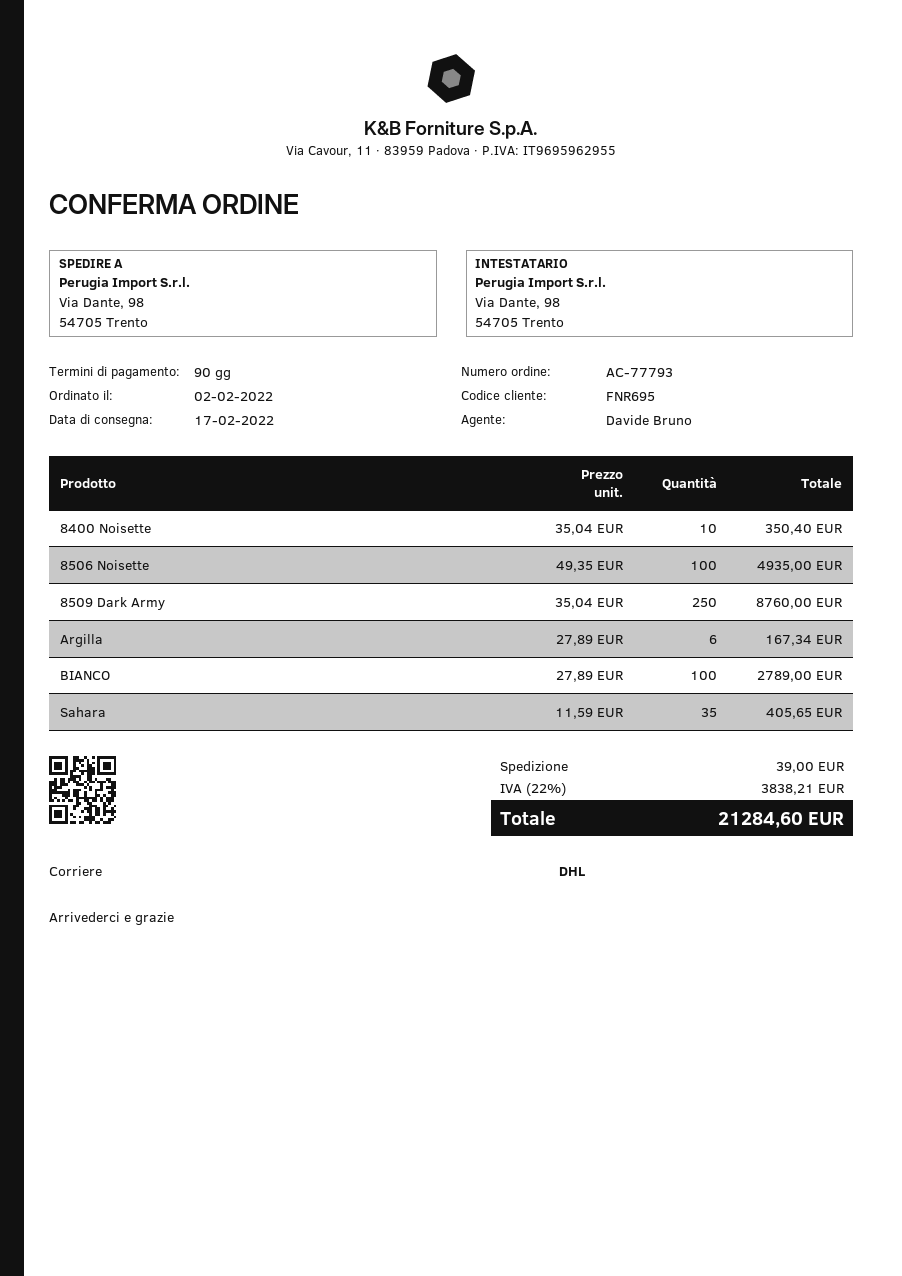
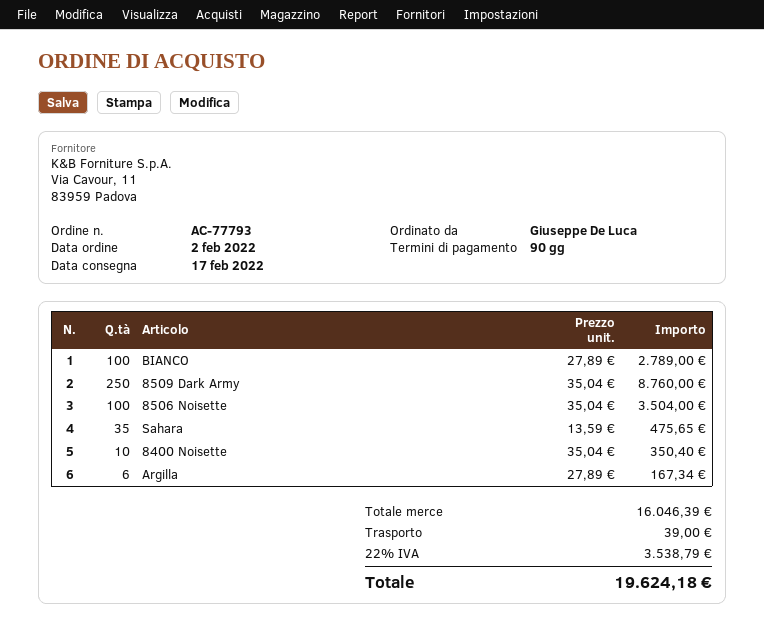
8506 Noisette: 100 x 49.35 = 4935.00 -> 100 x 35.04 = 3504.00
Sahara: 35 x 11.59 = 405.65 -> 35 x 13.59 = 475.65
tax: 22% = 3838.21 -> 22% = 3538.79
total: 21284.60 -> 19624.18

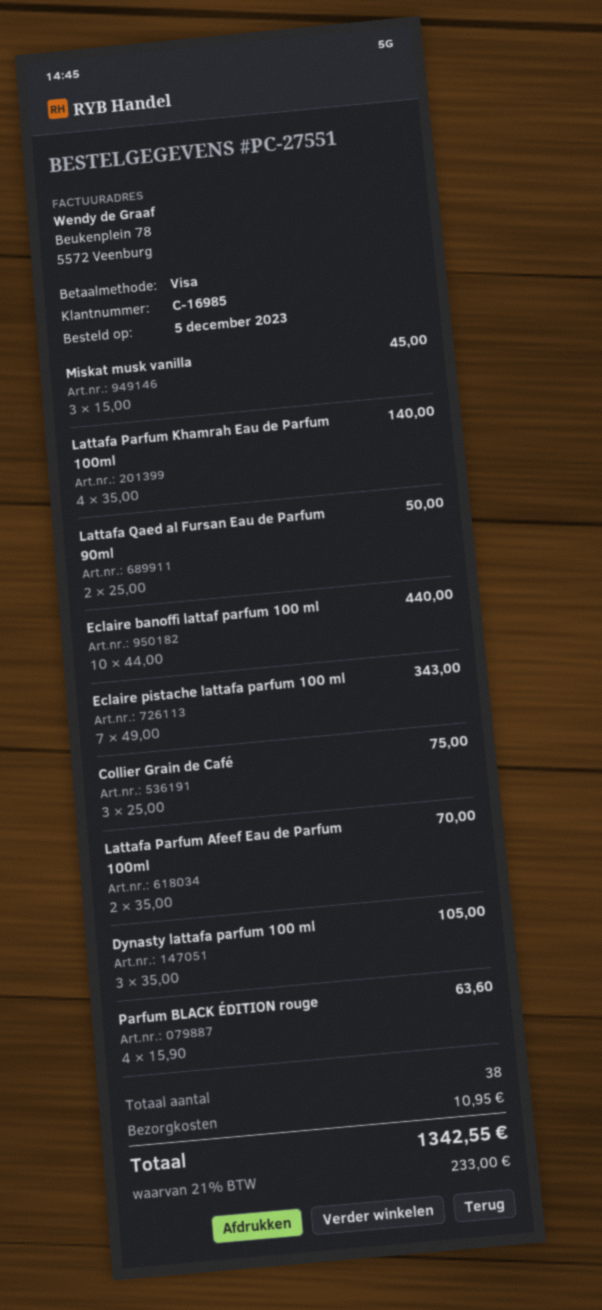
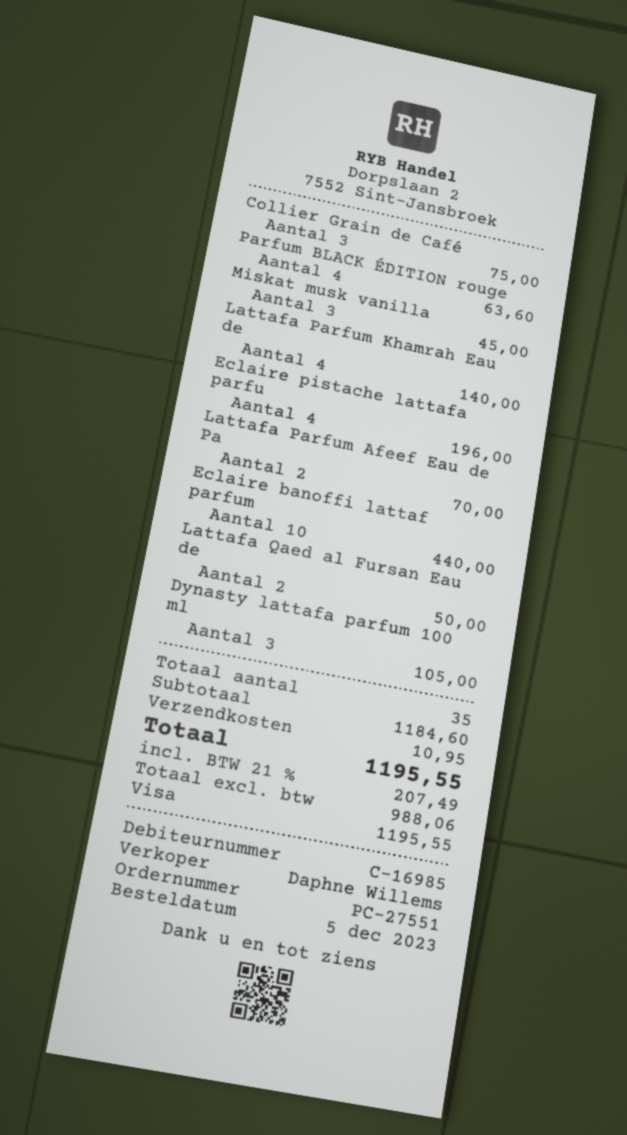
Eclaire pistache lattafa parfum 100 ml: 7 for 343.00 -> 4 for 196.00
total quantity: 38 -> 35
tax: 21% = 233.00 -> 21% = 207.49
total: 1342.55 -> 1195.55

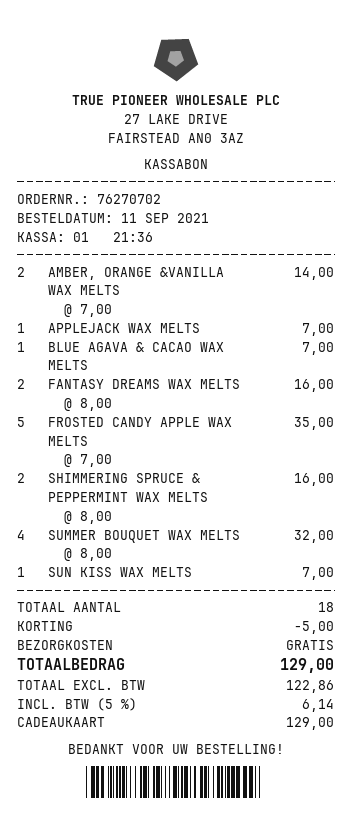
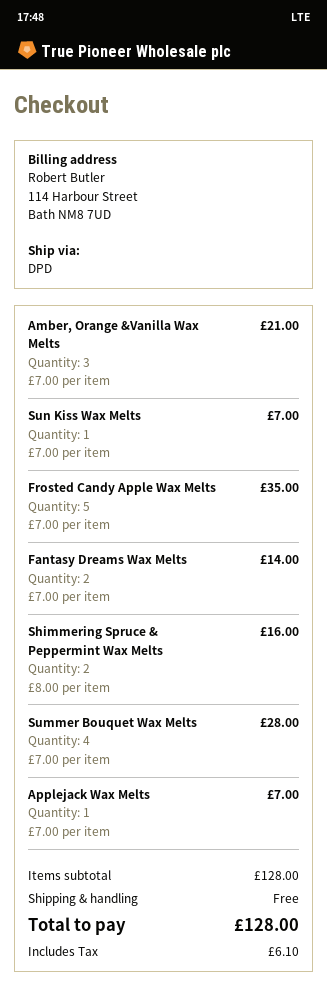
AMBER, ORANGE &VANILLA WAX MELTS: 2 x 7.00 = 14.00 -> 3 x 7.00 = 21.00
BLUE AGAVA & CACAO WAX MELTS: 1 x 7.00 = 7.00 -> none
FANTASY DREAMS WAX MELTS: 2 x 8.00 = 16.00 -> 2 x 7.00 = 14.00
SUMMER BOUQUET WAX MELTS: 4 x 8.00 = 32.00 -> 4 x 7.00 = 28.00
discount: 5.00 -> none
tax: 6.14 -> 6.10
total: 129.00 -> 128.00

____________________

ASSIGNED TASK:
Look above for the line with "tax: 22% = 3838.21 -> 22% = 3538.79" and the line with "AMBER, ORANGE &VANILLA"; set down those two lines and all lines between them exactly, without pictures and without anything else.

WRITTEN ANSWER:
tax: 22% = 3838.21 -> 22% = 3538.79
total: 21284.60 -> 19624.18

Eclaire pistache lattafa parfum 100 ml: 7 for 343.00 -> 4 for 196.00
total quantity: 38 -> 35
tax: 21% = 233.00 -> 21% = 207.49
total: 1342.55 -> 1195.55

AMBER, ORANGE &VANILLA WAX MELTS: 2 x 7.00 = 14.00 -> 3 x 7.00 = 21.00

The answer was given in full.